Educational activities I pioneered in her childhood included the role-playing game “She Must Be Restrained”. Laura, who was about 5, would play the part of a deranged monster hellbent on havoc. I, 12 years her senior, would play the role of a well-meaning psychiatric nurse seeking to prevent her from damaging property, or herself (in that order). We would prepare for some hours, as soon as Mum had left for the evening, and begin by taking all valuables, breakables and spillables from around the house, and stacking them up in precarious piles around her bedroom. We were not wealthy, so I will point out many of these valuables were CDs and VHS tapes.
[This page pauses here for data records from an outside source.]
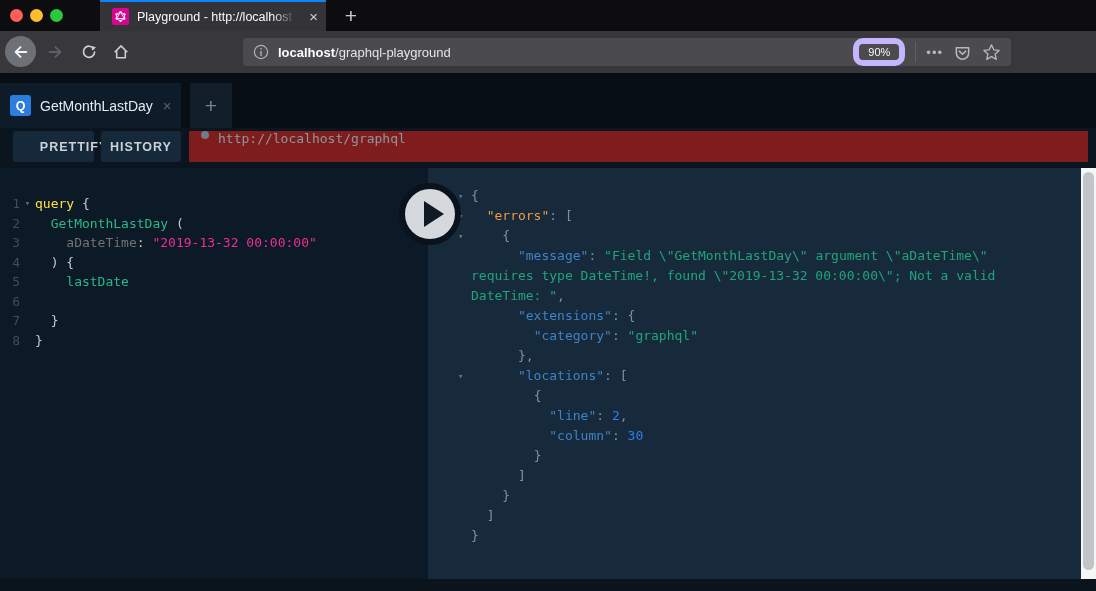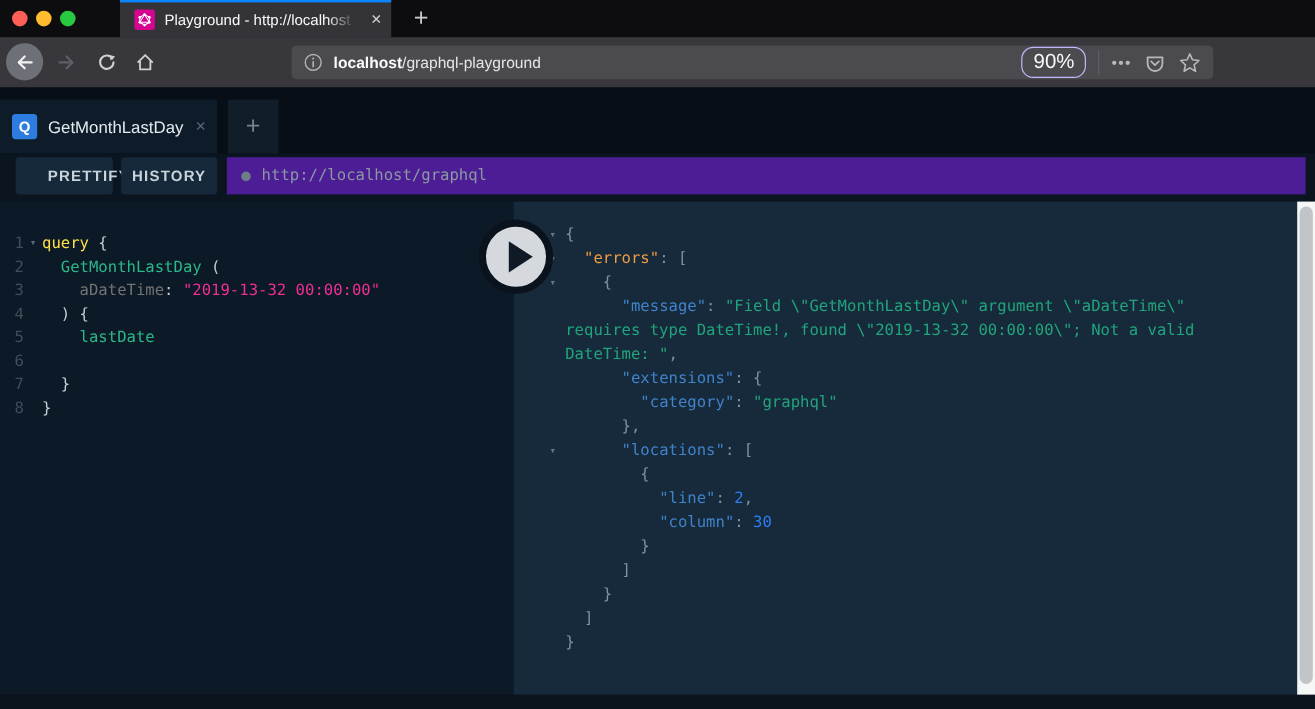--- a/index.html
+++ b/index.html
@@ -24,37 +24,37 @@
   .btoolbar { position:absolute; left:0; top:31px; width:1096px; height:42px; background:#38383c; }
   .backbtn { position:absolute; left:5px; top:5px; width:31px; height:31px; border-radius:50%; background:#6d7076; display:flex; align-items:center; justify-content:center; }
   .fwdbtn  { position:absolute; left:44px; top:10px; width:22px; height:22px; display:flex; align-items:center; justify-content:center; }
   .reloadbtn { position:absolute; left:78px; top:10px; width:22px; height:22px; display:flex; align-items:center; justify-content:center; }
   .homebtn { position:absolute; left:110px; top:10px; width:22px; height:22px; display:flex; align-items:center; justify-content:center; }
   .urlbar { position:absolute; left:243px; top:7px; width:768px; height:28px; background:#4a4a4f; border-radius:4px; display:flex; align-items:center; padding:0 10px; }
   .url-info { display:flex; align-items:center; margin-right:9px; }
   .url-host { color:#fbfbfe; font-size:13px; font-weight:bold; }
   .url-path { color:#e5e5e5; font-size:13px; }
   .url-right { margin-left:auto; display:flex; align-items:center; gap:10px; }
-  .zoom-pill { border:1px solid #c4b5fd; border-radius:10px; color:#f9f9fa; font-size:17px; padding:2px 9px; }
+  .zoom-pill { border:6px solid #c4b5fd; border-radius:10px; color:#f9f9fa; font-size:11px; padding:2px 9px; }
   .url-sep { width:1px; height:20px; background:#5e5e64; }
   .dots { color:#b8b8bb; font-size:13px; letter-spacing:1px; }
 
   
   .pg { position:absolute; left:0; top:73px; width:1096px; height:518px; background:#0a131d; }
   .pg-tabbar { position:absolute; left:0; top:0; width:1096px; height:55px; background:#070e16; }
   .pg-tab { position:absolute; left:0; top:10px; width:181px; height:45px; background:#0e1c29; display:flex; align-items:center; padding:0 10px; }
   .qbadge { width:21px; height:21px; border-radius:3px; background:#2d7ce0; color:#fff; font-size:12.5px; font-weight:bold; display:flex; align-items:center; justify-content:center; flex:none; }
   .pg-tab-title { margin-left:9px; color:#e4ebf0; font-size:14px; white-space:nowrap; }
   .pg-tab-close { margin-left:10px; color:#536674; font-size:15px; }
   .pg-newtab { position:absolute; left:190px; top:10px; width:42px; height:45px; background:#111e2a; color:#73828e; font-size:21px; font-weight:300; display:flex; align-items:center; justify-content:center; }
   .pg-toolbar { position:absolute; left:0; top:55px; width:1096px; height:40px; background:#0a1520; }
   .pg-btn { position:absolute; top:3px; height:31px; background:#16293a; border-radius:3px; color:#c8d3da; font-size:12.5px; font-weight:600; letter-spacing:1px; display:flex; align-items:center; justify-content:center; border:none; font-family:"Liberation Sans", sans-serif; }
   .btn-prettify { left:13px; width:81px;padding-left:41px; }
   .btn-history { left:101px; width:80px; }
-  .endpoint { position:absolute; left:189px; top:3px; width:899px; height:31px; background:#4c1d95; border-radius:0; display:flex; align-items:center; padding:0 12px; }
+  .endpoint { position:absolute; left:189px; top:3px; width:899px; height:31px; background:#7f1d1d; border-radius:0; display:flex; padding:0 12px; }
   .endpoint-dot { width:8px; height:8px; border-radius:50%; background:#6f7d88; flex:none; }
   .endpoint-text { margin-left:9px; color:#8b98a2; font-size:13px; font-family:"DejaVu Sans Mono", monospace; }
 
   
   .left-pane { position:absolute; left:0; top:95px; width:428px; height:411px; background:#0c1926; }
   .right-pane { position:absolute; left:428px; top:95px; width:668px; height:411px; background:#172a3b; }
   .bottom-strip { position:absolute; left:0; top:506px; width:1096px; height:12px; background:#0b131c; }
   .scroll-track { position:absolute; left:1081px; top:95px; width:15px; height:411px; background:#f5f6f6; }
   .scroll-thumb { position:absolute; left:2px; top:4px; width:11px; height:398px; background:#c2c5c7; border-radius:5.5px; }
Soon, the outskirts of the bedroom would be a skyline of poorly balanced objects, usually topped with a box of glitter or a piggy bank that was already cracked in several places. Plush toys often made the foundations of these towering accidents-waiting-to-happen. The plot was simple. Laura was to destroy as much as she possibly could, without fear of recrimination, causing as much mess, carnage, havoc as she could physically muster. I was to stop her. Yes there was a significant age gap and you might think that use of force would be unfair against a mere child. But if you’d seen me at that time (and you will in the next post), you’d see it was a fair fight.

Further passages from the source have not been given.